17 November 2005

I Lied...

I lied to you. And I had told myself I wouldn't. I'm convinced that connectedness is one of the very few things in life that really matter. And honesty, complete honesty is the only way to get that type of connectedness. I grew up in a subculture (middle class) that avoided intimacy, but I thought that was behind me.

And then in spite of all that, I got embarrassed and I didn't want to expose myself, and so I avoided being honest.

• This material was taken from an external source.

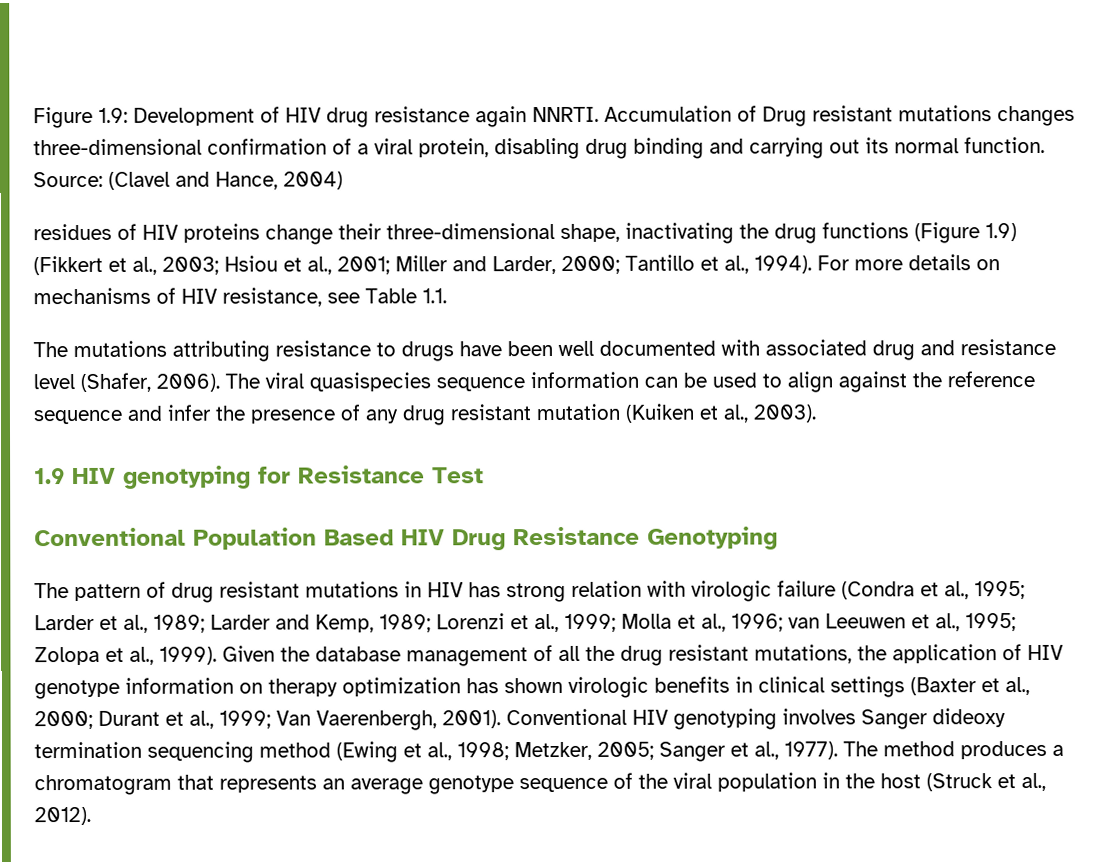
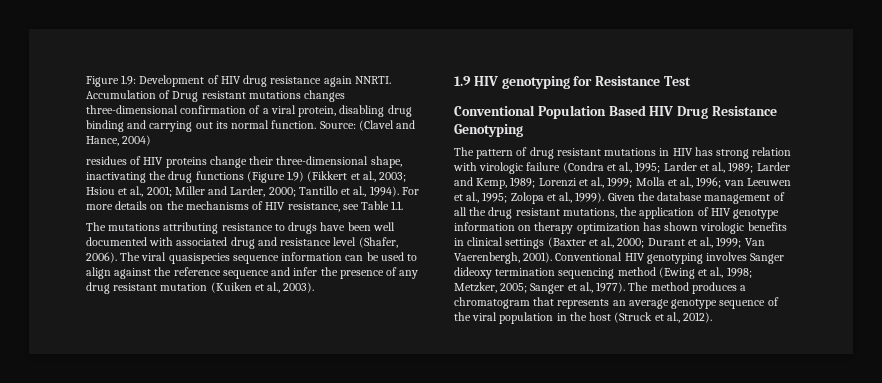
- For more details on mechanisms of HIV resistance, see Table 1.1.
+ For more details on the mechanisms of HIV resistance, see Table 1.1.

I'm referring to a comment to an earlier post (and a reference to Janet Albrechtsen's article) in which I had written:
Yeah, it really pisses me off at work, feeling like I'm less respected for my abilities than my male counterparts. But what really gets to me is that in my culture, 33% of women are sexually assaulted in their lifetime…
I re-read that and it falls flat. It has no juice because it wasn't really true. Oh, sure, I can get worked up about issues at work, but worked up about some statistics? Too impersonal. I'm numb.

I only got aware of that the next day, when I was mulling it over, wondering why it felt wrong. You see, what I had original written, and what I freaked out about and erased was the part where I almost wrote: "what really pisses me off is that *I* was assaulted."

Fuck statistics. Fuck "33%". That was ME in those numbers. Ok?

Here are the facts: women are the victims of sexual violence in large numbers. Those parts of any culture that allows abuse are abhorrant. This includes Western culture. So Janet Albrechtsen can have her little rant about how boo-hoo middle-class in our concerns western feminists are for ignoring that women in Islamic countries are abused and that girls in indigenous communities are abused, and how all of us are pampered.

Well, eat shit, Janet. First, we're not as shallow as you'd imply. Second, don't use these women's pain to score yourself political points. If you're feeling so bad that people aren't helping, go get involved. What, are your legs broken? It isn't just "feminists" who are responsible for stopping oppression of women. In a similar vein, feminists have a wide range of concerns including protesting the war, paying their bills, getting healthy, stopping the Liberals from passing draconian new laws, raising kids, doing the shopping, stopping oppression of women, men, children, elders, etc.)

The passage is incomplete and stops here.